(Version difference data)

________________

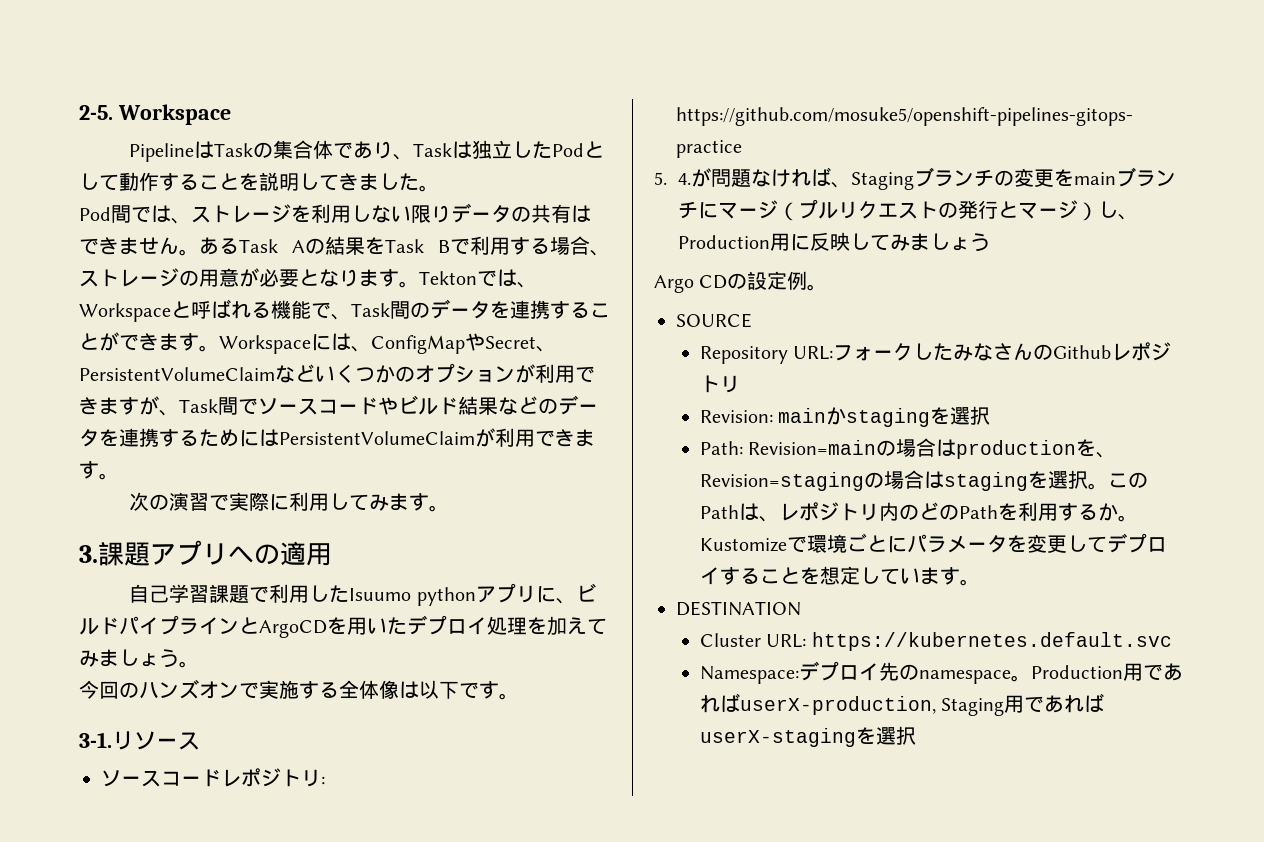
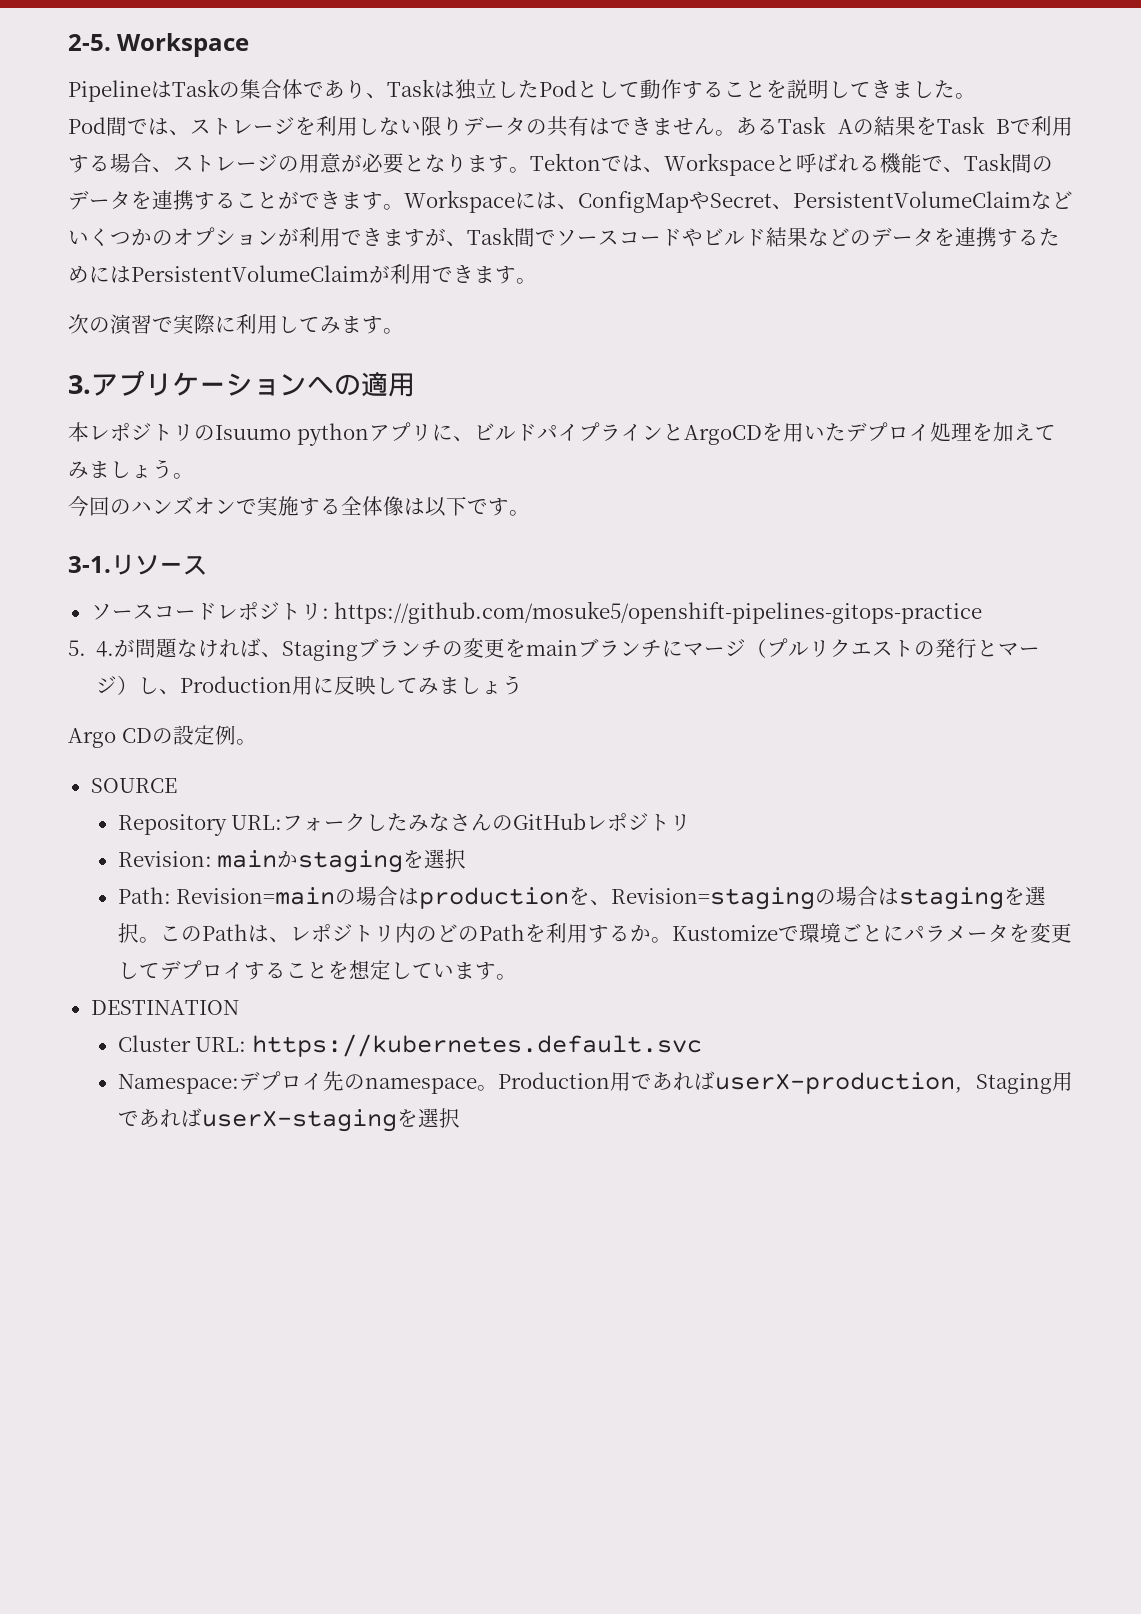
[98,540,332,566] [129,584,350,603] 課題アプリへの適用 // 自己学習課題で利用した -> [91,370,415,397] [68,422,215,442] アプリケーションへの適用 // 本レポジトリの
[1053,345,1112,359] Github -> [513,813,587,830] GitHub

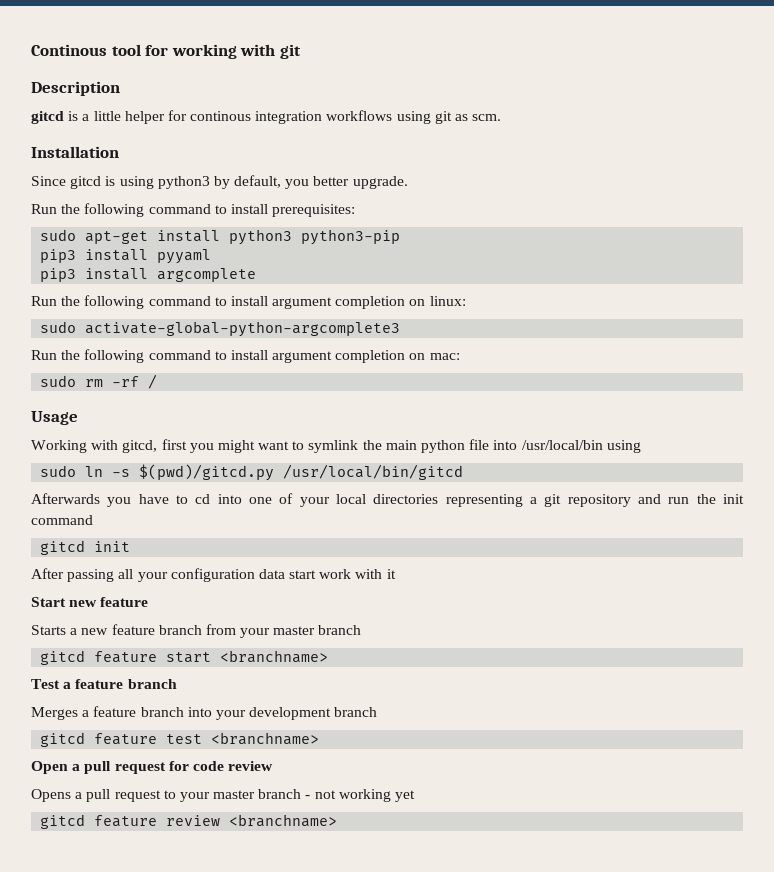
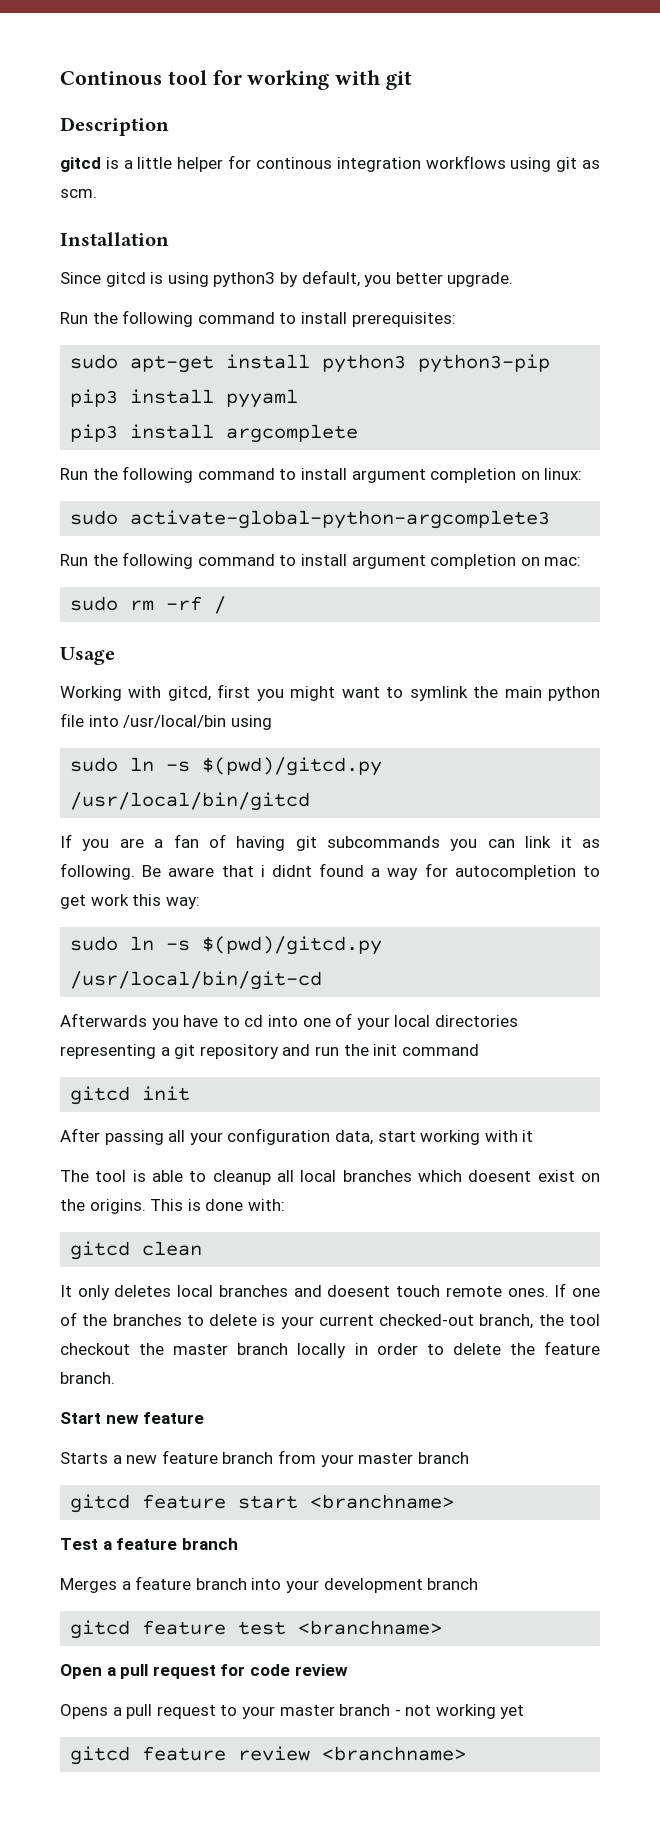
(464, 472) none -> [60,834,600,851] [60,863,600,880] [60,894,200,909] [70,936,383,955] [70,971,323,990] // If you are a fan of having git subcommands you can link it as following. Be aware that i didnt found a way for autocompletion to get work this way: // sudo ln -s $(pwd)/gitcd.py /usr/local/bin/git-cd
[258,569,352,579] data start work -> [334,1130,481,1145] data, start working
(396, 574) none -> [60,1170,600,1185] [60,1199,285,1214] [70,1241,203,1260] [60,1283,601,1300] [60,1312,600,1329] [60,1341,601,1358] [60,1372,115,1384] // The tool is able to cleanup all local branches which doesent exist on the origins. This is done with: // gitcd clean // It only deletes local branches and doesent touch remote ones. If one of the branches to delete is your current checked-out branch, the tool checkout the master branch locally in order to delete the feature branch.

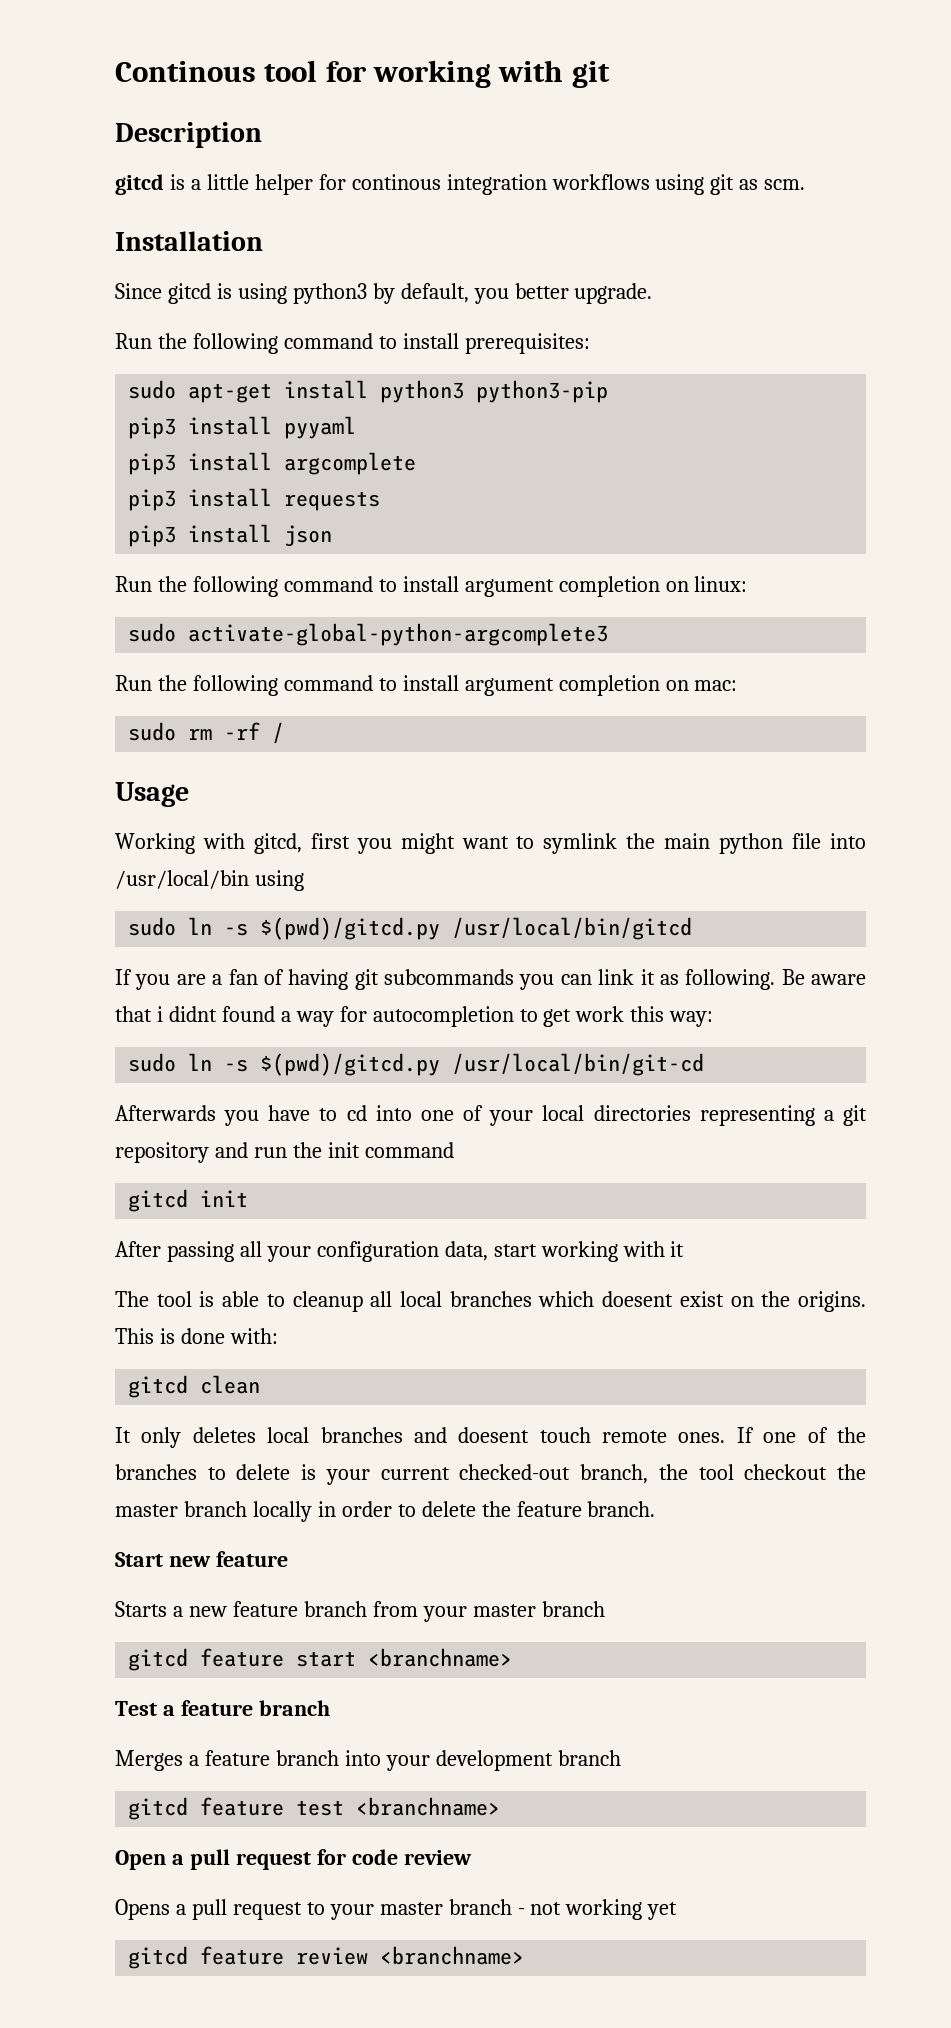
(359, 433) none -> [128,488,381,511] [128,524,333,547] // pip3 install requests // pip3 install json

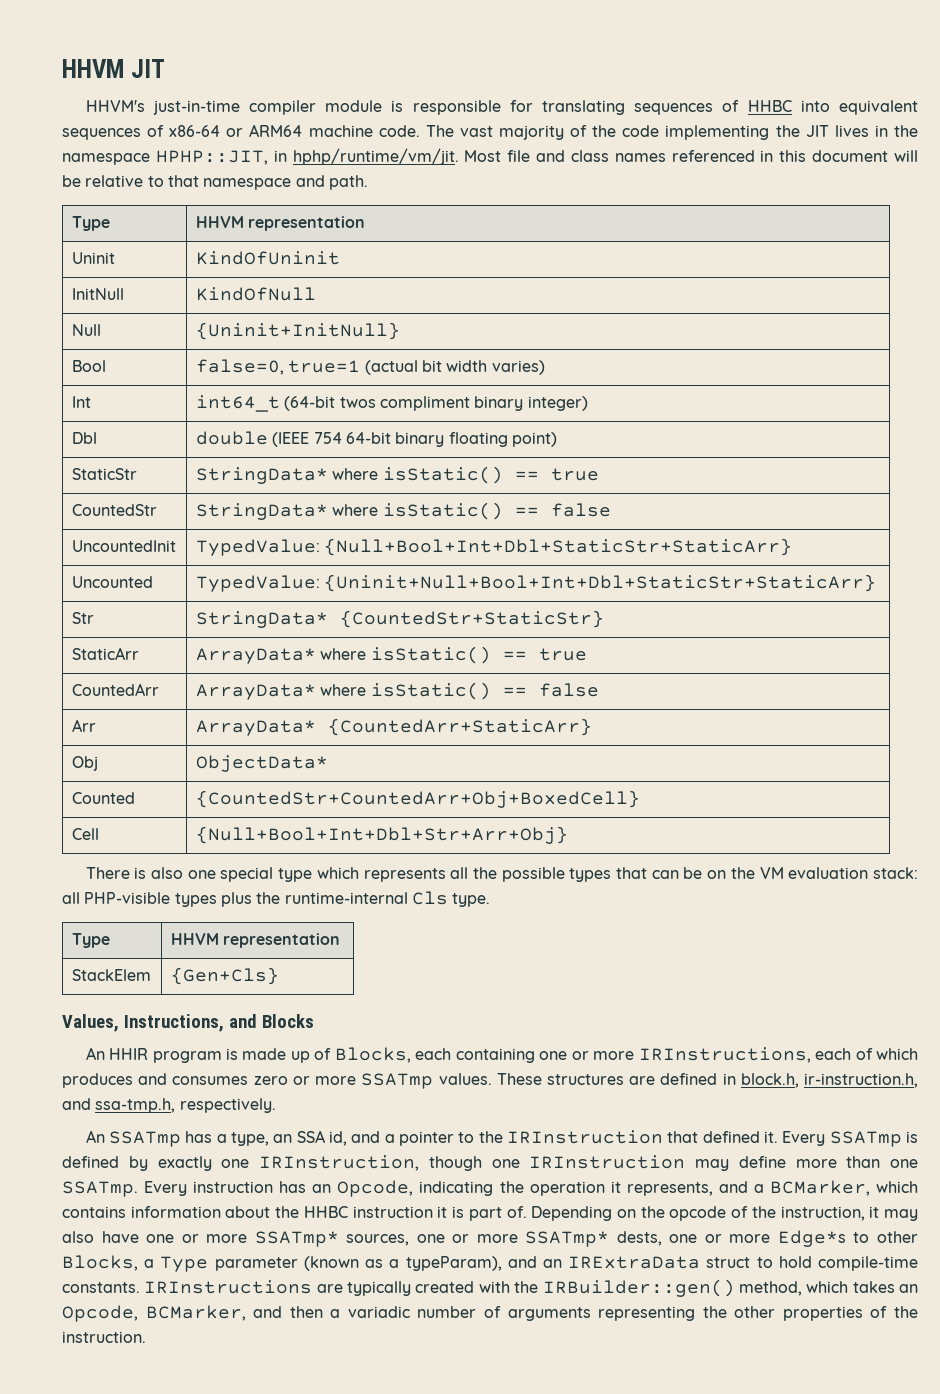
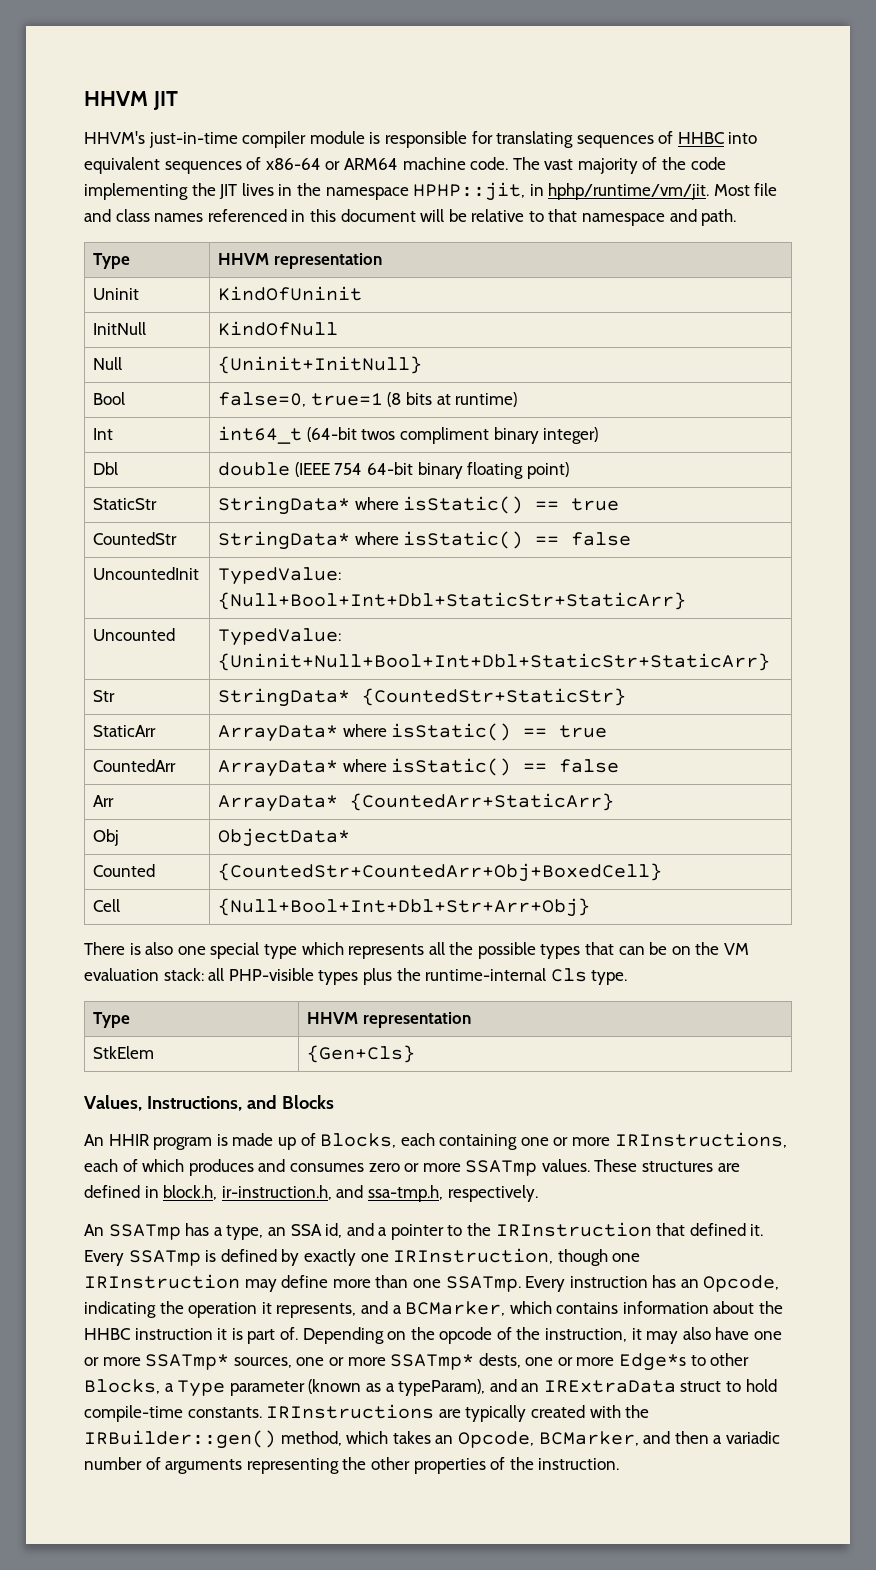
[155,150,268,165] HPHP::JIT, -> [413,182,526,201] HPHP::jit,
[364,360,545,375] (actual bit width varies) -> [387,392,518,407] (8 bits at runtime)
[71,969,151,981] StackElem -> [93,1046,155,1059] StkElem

________________

■ WORK REQUIRED ■
Leave nothing out but the pictures when transcribing the records.

■ EXERCISE OUTPUT ■
[98,540,332,566] [129,584,350,603] 課題アプリへの適用 // 自己学習課題で利用した -> [91,370,415,397] [68,422,215,442] アプリケーションへの適用 // 本レポジトリの
[1053,345,1112,359] Github -> [513,813,587,830] GitHub

(464, 472) none -> [60,834,600,851] [60,863,600,880] [60,894,200,909] [70,936,383,955] [70,971,323,990] // If you are a fan of having git subcommands you can link it as following. Be aware that i didnt found a way for autocompletion to get work this way: // sudo ln -s $(pwd)/gitcd.py /usr/local/bin/git-cd
[258,569,352,579] data start work -> [334,1130,481,1145] data, start working
(396, 574) none -> [60,1170,600,1185] [60,1199,285,1214] [70,1241,203,1260] [60,1283,601,1300] [60,1312,600,1329] [60,1341,601,1358] [60,1372,115,1384] // The tool is able to cleanup all local branches which doesent exist on the origins. This is done with: // gitcd clean // It only deletes local branches and doesent touch remote ones. If one of the branches to delete is your current checked-out branch, the tool checkout the master branch locally in order to delete the feature branch.

(359, 433) none -> [128,488,381,511] [128,524,333,547] // pip3 install requests // pip3 install json

[155,150,268,165] HPHP::JIT, -> [413,182,526,201] HPHP::jit,
[364,360,545,375] (actual bit width varies) -> [387,392,518,407] (8 bits at runtime)
[71,969,151,981] StackElem -> [93,1046,155,1059] StkElem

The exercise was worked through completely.